At the sight of it, Pekkala felt his throat tighten. The blood began pulsing in his temples.
Moving away from the priest hole, Pekkala walked over to the window and peered through the gaps in the wooden shutters. As he looked out at the pathway which ran beside the cottage, a movement outside caught his eye. A figure walked slowly down the path. From the silhouette, he could tell it was a German soldier, his rifle unshouldered and held at the ready.
Pekkala’s heart slammed into his chest. Guessing that the soldier was likely part of a patrol and that they might decide to take a look inside the cottage, he ducked into the fireplace and slithered into the entrance of the priest hole‚ struggling against the claustrophobia which sent bile climbing into the back of his throat.
The glow of Stefanov’s match flickered at the bottom of the stairs. As Pekkala reached out to close the door of the priest hole, he could hear someone in hobnailed boots stepping into the house by the same entrance he had used. At that same moment Stefanov appeared from the shadows below, a dusty bottle gripped in his hand. He was smiling, but one look at the expression on Pekkala’s face told him that something had gone very wrong. With one sharp breath he extinguished the match and the priest hole was plunged into darkness.
Lying on his stomach, with his legs braced against the stone steps, Pekkala drew the Webley revolver from its holster. Although the door was closed, a tiny gap left between the brickwork and the floor, presumably for ventilation, showed as a faint, velvety blue line of half-light. Even with his head pressed to the floor, Pekkala could barely see out from under the gap, but he could make out the shadowy form of a man moving around the room. He heard the cautious pacing of boots upon the wooden floor. Then a second shadow appeared and after that a third.
Without a word spoken between them, the men searched the cottage, moving like ghosts from room to room. Then they met back in front of the fireplace.
‘Empty,’ said one of the soldiers.
One man paused to light a cigarette‚ flicking the dead match into the fireplace.
Pekkala let his breath trail out with relief, knowing that the patrol would now be moving on. A second later, however, he heard the voice of Gustav Engel.

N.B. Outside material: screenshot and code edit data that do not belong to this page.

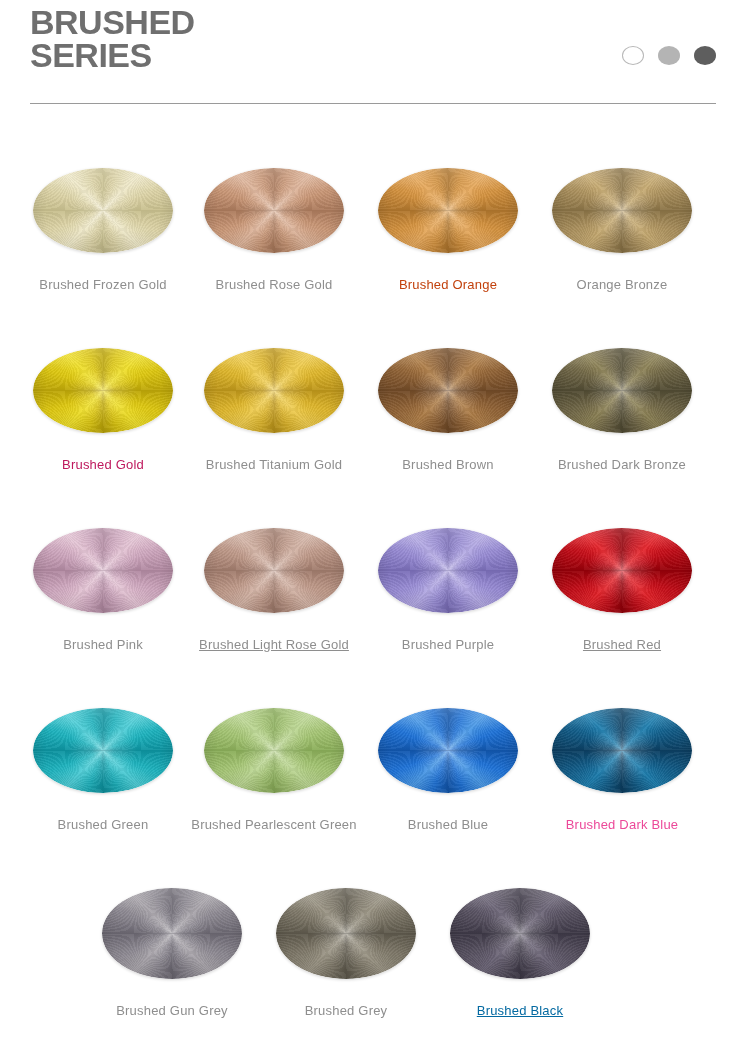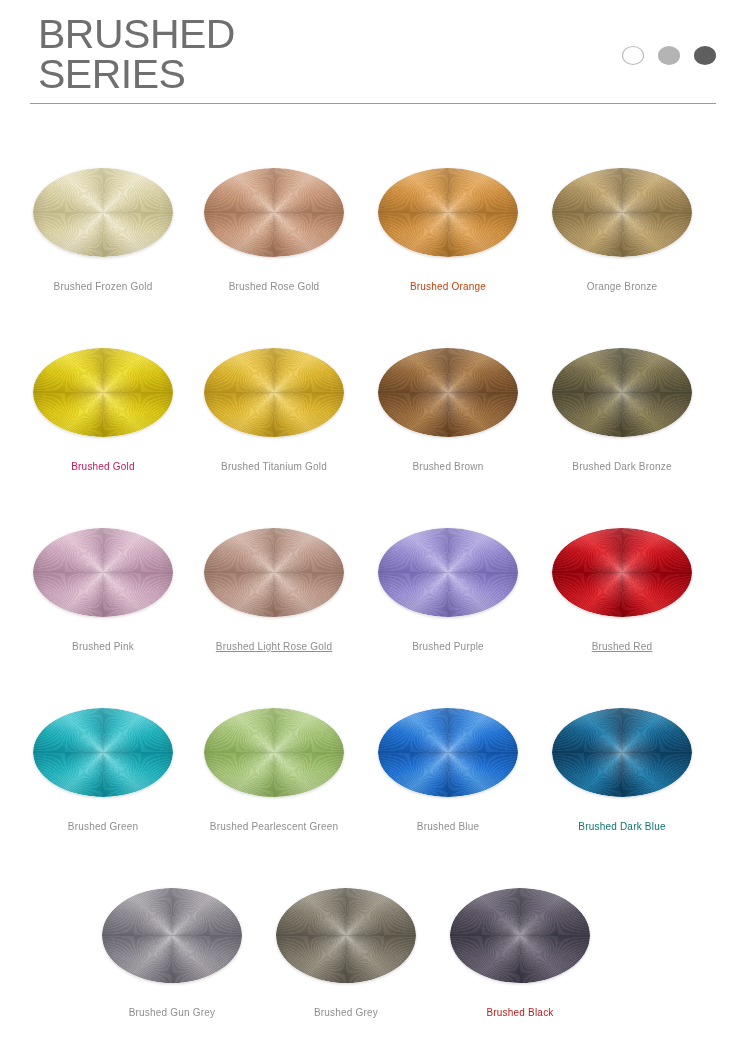--- a/index.html
+++ b/index.html
@@ -10,23 +10,23 @@
     background: #ffffff;
     font-family: "Liberation Sans", "DejaVu Sans", sans-serif;
     overflow: hidden;
   }
   .page { position: relative; width: 746px; height: 1056px; background: #fff; }
 
   
   .header { position: absolute; left: 0; top: 0; width: 746px; height: 112px; }
   .title {
     position: absolute; left: 30px; top: 6px;
-    font-size: 41px; font-weight: normal; line-height: 0.98;
+    font-size: 34px; font-weight: bold; line-height: 0.98;
     letter-spacing: -0.5px; color: #6f6f6f; white-space: pre-line;
-    margin: 8px;
+    margin: 0;
   }
   .dots { position: absolute; right: 30px; top: 46px; display: flex; gap: 14px; align-items: center; }
   .dot { width: 22px; height: 19px; border-radius: 50%; display: block; }
   .dot-outline { background: #ffffff; border: 1px solid #b8b8b8; }
   .dot-mid { background: #b4b4b4; }
   .dot-dark { background: #5e5e5e; }
   .rule {
     position: absolute; left: 30px; top: 103px; width: 686px; height: 1px;
     background: #9a9a9a;
   }
@@ -85,21 +85,21 @@
     position: absolute; inset: 0; border-radius: 50%;
     background: linear-gradient(to bottom,
         rgba(255,255,255,0.20) 0%,
         rgba(255,255,255,0.00) 26%,
         rgba(0,0,0,0.00) 72%,
         rgba(0,0,0,0.10) 100%);
   }
 
   .label {
     margin-top: 24px;
-    font-size: 10px;
+    font-size: 13px;
     color: #8e8e8e;
     letter-spacing: 0.2px;
     text-align: right;
     white-space: nowrap;
     font-family: "Liberation Sans", "DejaVu Sans", sans-serif;
   }
 </style>
 </head>
 <body>
 
@@ -293,21 +293,21 @@
         </div>
         <div class="cell">
           <div class="swatch-wrap">
             <div class="swatch">
               <div class="burst" style="background: conic-gradient(from 45deg, rgb(30, 127, 176) 0deg, rgb(18, 91, 134) 24deg, rgb(12, 63, 98) 45deg, rgb(18, 91, 134) 66deg, rgb(30, 127, 176) 90deg, rgb(18, 91, 134) 114deg, rgb(12, 63, 98) 135deg, rgb(18, 91, 134) 156deg, rgb(30, 127, 176) 180deg, rgb(18, 91, 134) 204deg, rgb(12, 63, 98) 225deg, rgb(18, 91, 134) 246deg, rgb(30, 127, 176) 270deg, rgb(18, 91, 134) 294deg, rgb(12, 63, 98) 315deg, rgb(18, 91, 134) 336deg, rgb(30, 127, 176) 360deg);"></div>
               <div class="grain"></div>
               <div class="sheen"></div>
               <div class="rim"></div>
             </div>
           </div>
-          <div class="label" style="color: #0f766e;">Brushed Dark Blue</div>
+          <div class="label" style="color: #ec4899;">Brushed Dark Blue</div>
         </div>
       </div>
       <div class="row cols3 last">
         <div class="cell">
           <div class="swatch-wrap">
             <div class="swatch">
               <div class="burst" style="background: conic-gradient(from 45deg, rgb(169, 165, 171) 0deg, rgb(138, 134, 143) 24deg, rgb(108, 104, 114) 45deg, rgb(138, 134, 143) 66deg, rgb(169, 165, 171) 90deg, rgb(138, 134, 143) 114deg, rgb(108, 104, 114) 135deg, rgb(138, 134, 143) 156deg, rgb(169, 165, 171) 180deg, rgb(138, 134, 143) 204deg, rgb(108, 104, 114) 225deg, rgb(138, 134, 143) 246deg, rgb(169, 165, 171) 270deg, rgb(138, 134, 143) 294deg, rgb(108, 104, 114) 315deg, rgb(138, 134, 143) 336deg, rgb(169, 165, 171) 360deg);"></div>
               <div class="grain"></div>
               <div class="sheen"></div>
               <div class="rim"></div>
@@ -328,18 +328,18 @@
         </div>
         <div class="cell">
           <div class="swatch-wrap">
             <div class="swatch">
               <div class="burst" style="background: conic-gradient(from 45deg, rgb(109, 102, 120) 0deg, rgb(86, 80, 95) 24deg, rgb(62, 57, 71) 45deg, rgb(86, 80, 95) 66deg, rgb(109, 102, 120) 90deg, rgb(86, 80, 95) 114deg, rgb(62, 57, 71) 135deg, rgb(86, 80, 95) 156deg, rgb(109, 102, 120) 180deg, rgb(86, 80, 95) 204deg, rgb(62, 57, 71) 225deg, rgb(86, 80, 95) 246deg, rgb(109, 102, 120) 270deg, rgb(86, 80, 95) 294deg, rgb(62, 57, 71) 315deg, rgb(86, 80, 95) 336deg, rgb(109, 102, 120) 360deg);"></div>
               <div class="grain"></div>
               <div class="sheen"></div>
               <div class="rim"></div>
             </div>
           </div>
-          <div class="label" style="color: #b91c1c;">Brushed Black</div>
+          <div class="label" style="color: #0369a1; text-decoration: underline;">Brushed Black</div>
         </div>
       </div>
     </div>
 
 </div>
 
 </body></html>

‘Have you searched the entire building?’ snapped the professor.
And then he heard another voice. It was Polina Churikova‚ and the words she spoke made Pekkala’s blood run cold.

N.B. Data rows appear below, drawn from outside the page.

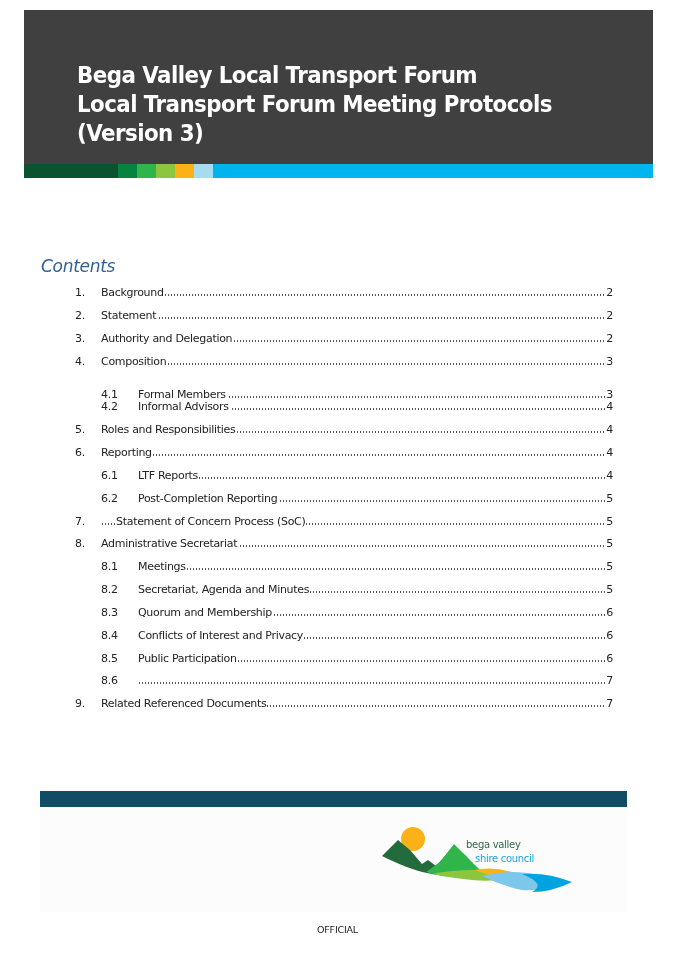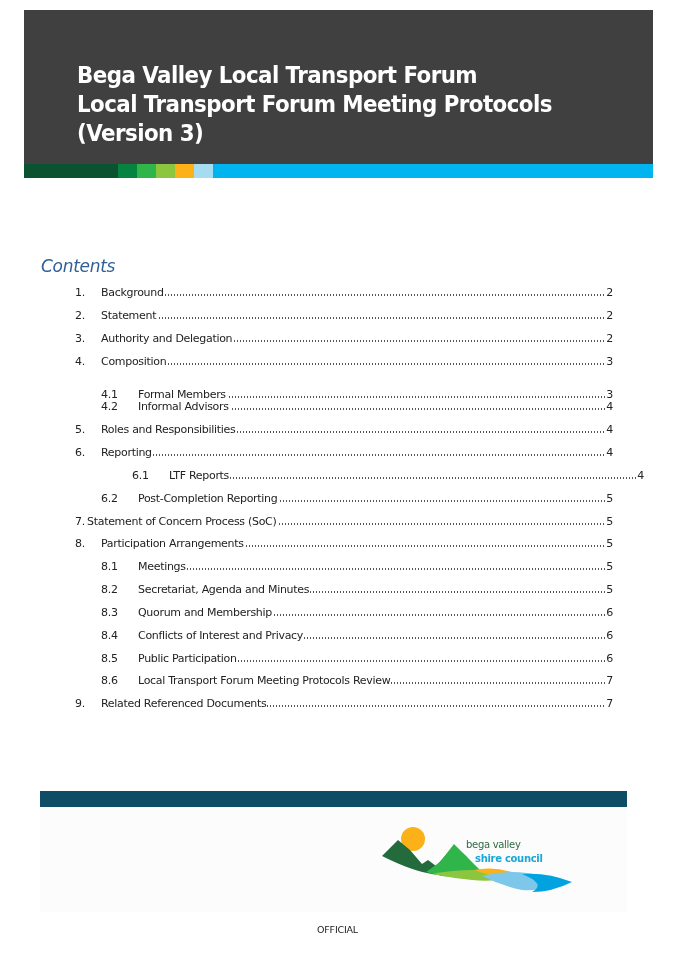--- a/index.html
+++ b/index.html
@@ -54,21 +54,21 @@
     position: absolute; left: 40px; top: 807px; width: 587px; height: 105px;
     background: #fcfcfc;
   }
   .logo { position: absolute; left: 382px; top: 826px; width: 210px; height: 70px; }
   .logo-text {
     position: absolute; left: 466px; top: 838px;
     font-family: "DejaVu Sans", sans-serif; font-size: 10px; line-height: 14px;
     letter-spacing: -0.3px;
   }
   .logo-text .l1 { color: #2e6b45; }
-  .logo-text .l2 { color: #19a6d9; padding-left: 9px; font-weight: bold; }
+  .logo-text .l2 { color: #19a6d9; padding-left: 9px; }
 
   .official {
     position: absolute; left: 0; width: 675px; top: 924px; text-align: center;
     font-size: 9.5px; font-family: "DejaVu Sans", sans-serif; color: #222;
     letter-spacing: -0.2px;
   }
 </style>
 </head>
 <body>
 
@@ -134,42 +134,42 @@
       <span class="toc-dots" style="left: 26px; right: 0px;"></span>
       <span class="toc-text" style="left: 26px;">Roles and Responsibilities</span>
       <span class="toc-page">4</span>
     </div>
     <div class="toc-row" style="left: 75px; width: 538px; top: 159.95px;">
       <span class="toc-num">6.</span>
       <span class="toc-dots" style="left: 26px; right: 0px;"></span>
       <span class="toc-text" style="left: 26px;">Reporting</span>
       <span class="toc-page">4</span>
     </div>
-    <div class="toc-row" style="left: 101px; width: 512px; top: 182.8px; margin-left: 31px;">
+    <div class="toc-row" style="left: 101px; width: 512px; top: 182.8px;">
       <span class="toc-num">6.1</span>
       <span class="toc-dots" style="left: 37px; right: 0px;"></span>
       <span class="toc-text" style="left: 37px;">LTF Reports</span>
       <span class="toc-page">4</span>
     </div>
     <div class="toc-row" style="left: 101px; width: 512px; top: 205.65px;">
       <span class="toc-num">6.2</span>
       <span class="toc-dots" style="left: 37px; right: 0px;"></span>
       <span class="toc-text" style="left: 37px;">Post-Completion Reporting</span>
       <span class="toc-page">5</span>
     </div>
     <div class="toc-row" style="left: 75px; width: 538px; top: 228.5px;">
       <span class="toc-num">7.</span>
       <span class="toc-dots" style="left: 26px; right: 0px;"></span>
-      <span class="toc-text" style="left: 12px;">Statement of Concern Process (SoC)</span>
+      <span class="toc-text" style="left: 41px;">Statement of Concern Process (SoC)</span>
       <span class="toc-page">5</span>
     </div>
     <div class="toc-row" style="left: 75px; width: 538px; top: 251.35px;">
       <span class="toc-num">8.</span>
       <span class="toc-dots" style="left: 26px; right: 0px;"></span>
-      <span class="toc-text" style="left: 26px;">Participation Arrangements</span>
+      <span class="toc-text" style="left: 26px;">Administrative Secretariat</span>
       <span class="toc-page">5</span>
     </div>
     <div class="toc-row" style="left: 101px; width: 512px; top: 274.2px;">
       <span class="toc-num">8.1</span>
       <span class="toc-dots" style="left: 37px; right: 0px;"></span>
       <span class="toc-text" style="left: 37px;">Meetings</span>
       <span class="toc-page">5</span>
     </div>
     <div class="toc-row" style="left: 101px; width: 512px; top: 297.05px;">
       <span class="toc-num">8.2</span>
@@ -191,21 +191,20 @@
     </div>
     <div class="toc-row" style="left: 101px; width: 512px; top: 365.6px;">
       <span class="toc-num">8.5</span>
       <span class="toc-dots" style="left: 37px; right: 0px;"></span>
       <span class="toc-text" style="left: 37px;">Public Participation</span>
       <span class="toc-page">6</span>
     </div>
     <div class="toc-row" style="left: 101px; width: 512px; top: 388.45px;">
       <span class="toc-num">8.6</span>
       <span class="toc-dots" style="left: 37px; right: 0px;"></span>
-      <span class="toc-text" style="left: 37px;">Local Transport Forum Meeting Protocols Review</span>
       <span class="toc-page">7</span>
     </div>
     <div class="toc-row" style="left: 75px; width: 538px; top: 411.3px;">
       <span class="toc-num">9.</span>
       <span class="toc-dots" style="left: 26px; right: 0px;"></span>
       <span class="toc-text" style="left: 26px;">Related Referenced Documents</span>
       <span class="toc-page">7</span>
     </div>
   </div>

‘Pekkala told me they’d be waiting here,’ she said. ‘They have to be here.’
‘Maybe they were,’ said a soldier, ‘but there’s no sign of them now.’
‘You must find them, Professor,’ Churikova pleaded. ‘You can’t allow them to get back behind the Russian lines.’

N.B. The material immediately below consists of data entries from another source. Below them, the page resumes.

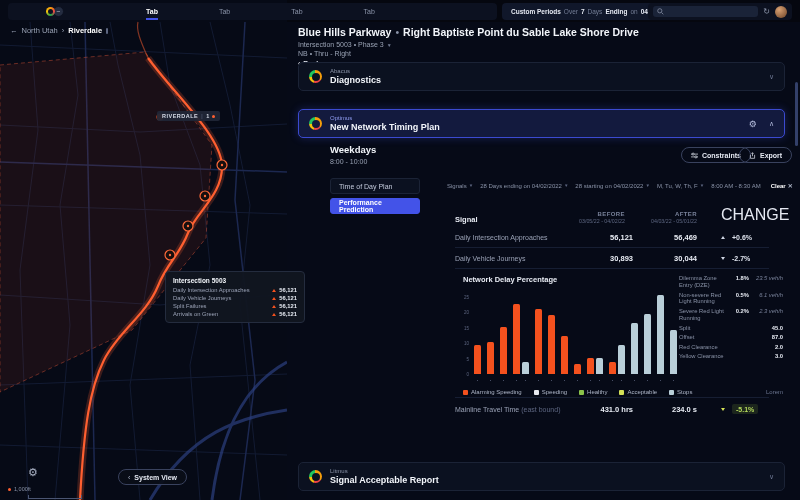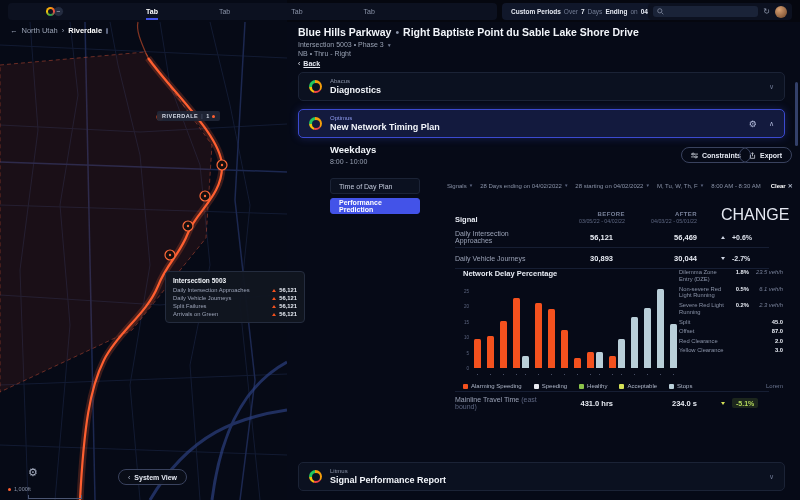--- a/index.html
+++ b/index.html
@@ -72,21 +72,21 @@
   .h-title .hdot{color:#8a93a8;font-weight:normal;margin:0 4px}
   .h-sub{font-size:7px;color:#98a1b3;margin-top:3px;display:flex;align-items:center;gap:3px}
   .h-sub .caret{font-size:5px;color:#737d95}
   .h-move{font-size:7px;color:#98a1b3;margin-top:2px}
   .back-link{position:absolute;left:11px;top:38px;font-size:7px;color:#e5e9f2;display:flex;gap:3px;
     align-items:center}
   .back-label{text-decoration:underline;font-weight:bold}
 
   .card{position:absolute;left:11px;width:487px;height:29px;background:#0b1120;border:1px solid #1b2336;
     border-radius:5px;box-sizing:border-box;display:flex;align-items:center;padding:0 10px}
-  .card.abacus{top:50px}
+  .card.abacus{top:40px}
   .card.optimus{top:87px;background:#131a3e;border-color:#3b4ad0;box-shadow:0 0 8px rgba(67,83,232,.3)}
   .card.litmus{top:440px}
   .card-icon{width:13px;height:13px;border-radius:50%;position:relative;margin-right:8px;flex:none;
     background:conic-gradient(#f59e0b 0 35%,#ef4444 35% 55%,#f5c10b 55% 75%,#22c55e 75% 100%)}
   .card-icon::after{content:"";position:absolute;inset:2.5px;border-radius:50%;background:#0b1120}
   .optimus .card-icon::after{background:#131a3e}
   .card-text{display:flex;flex-direction:column}
   .card-app{font-size:6px;color:#8a93a8}
   .optimus .card-app{color:#8e9bf0}
   .card-title{font-size:9px;font-weight:bold;color:#f2f5fa;margin-top:1px}
@@ -120,32 +120,32 @@
   .c-label{flex:1;font-size:7.5px;font-weight:bold;color:#e8ecf4}
   .col-h{width:72px;text-align:right}
   .col-h.first{width:70px}
   .col-h .t{font-size:6px;letter-spacing:.4px;color:#79829a;font-weight:bold}
   .col-h .r{font-size:5.3px;color:#5d6680;margin-top:1px}
   .col-chg{width:72px;padding-left:24px;box-sizing:border-box}
   .m-row{display:flex;align-items:center;height:20px;border-bottom:1px solid #161e33}
   .m-label{flex:1;font-size:7px;color:#9aa2b6}
   .m-label .note{color:#5d6680}
   .m-before,.m-after{width:70px;text-align:right;font-size:7.5px;font-weight:bold;color:#e8ecf4}
-  .m-after{width:84px}
+  .m-after{width:64px}
   .m-chg{width:72px;padding-left:24px;box-sizing:border-box;display:flex;align-items:center;gap:7px}
   .tri{width:0;height:0;border-left:2.5px solid transparent;border-right:2.5px solid transparent}
   .tri.up{border-bottom:3.5px solid #cfd6e4}
   .tri.down{border-top:3.5px solid #cfd6e4}
   .tri.down.lime{border-top-color:#d4e157}
   .chg-txt{font-size:7px;font-weight:bold;color:#dfe4ee}
   .chg-badge{font-size:7px;font-weight:bold;color:#b4d95c;background:rgba(164,214,74,.14);
     padding:1.5px 4px;border-radius:2px}
   .sec-label{font-size:7.5px;font-weight:bold;color:#e8ecf4;margin-top:10px;height:14px}
 
-  .chart-sec{position:relative;height:120px;margin-top:0}
+  .chart-sec{position:relative;height:120px;margin-top:6px}
   .chart-title{font-size:7.5px;font-weight:bold;color:#e8ecf4;margin-left:8px}
   .stats{position:absolute;right:-14px;top:0;width:104px}
   .stat-row{display:flex;align-items:flex-start;font-size:5.8px;color:#8a93a8;margin-bottom:2.6px;
     line-height:1.2}
   .stat-label{flex:1;padding-right:3px}
   .stat-pct{width:18px;text-align:right;color:#e8ecf4;font-weight:bold}
   .stat-rate{width:34px;text-align:right;color:#79829a;font-style:italic}
   .stat-num{width:34px;text-align:right;color:#e8ecf4;font-weight:bold}
   .plot{position:absolute;left:6px;top:14px;width:220px;height:94px}
   .ytick{position:absolute;left:0;width:8px;text-align:right;font-size:4.5px;color:#5d6680}
@@ -585,21 +585,21 @@
           <span class="tri down lime"></span>
           <span class="chg-badge">-5.1%</span>
         </span>
       </div>
     </div>
 
     <div class="card litmus">
       <span class="card-icon"></span>
       <span class="card-text">
         <span class="card-app">Litmus</span>
-        <span class="card-title">Signal Performance Report</span>
+        <span class="card-title">Signal Acceptable Report</span>
       </span>
       <span class="card-right">
         <span class="chev">∨</span>
       </span>
     </div>
 
     <div class="scrollthumb"></div>
   </div>
 </div>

As the words sank in, Pekkala realised that he had been betrayed.
‘Don’t worry,’ Engel reassured her. ‘They can’t have gone far. You’ll see. We’ll have them soon enough.’
‘The amber won’t be safe until Pekkala is dead.’
‘You worry too much, Polina,’ Engel tried to soothe her. ‘He is only one man, after all, with a single Russian soldier to command. We have killed a million of them already and we will kill ten million more before this war is done. Put your mind at rest. The amber is safe, thanks to you. To have come up with the solution for reattaching the glue in the panels was nothing short of brilliant.’
‘As soon as I heard about the problem from Semykin,’ she explained, ‘I felt certain that it could be solved. I began running my own experiments in the laboratory of the Kremlin Museum.’
‘Right under their noses!’ laughed Engel. ‘You still haven’t told me how you managed that.’
‘I discovered that modern glue would remain largely unaffected by temperature, due to chemicals used in its manufacture which didn’t exist two centuries ago. But the glue back then was primarily animal gelatine, and I realised that if it was possible to raise the temperature in the Amber Room by twenty degrees or more, as well as sharply increasing the level of humidity, the gelatine would soften rapidly, in spite of its age. This would allow the amber to re-adhere to the panels, which can then be safely transported out of Russia.’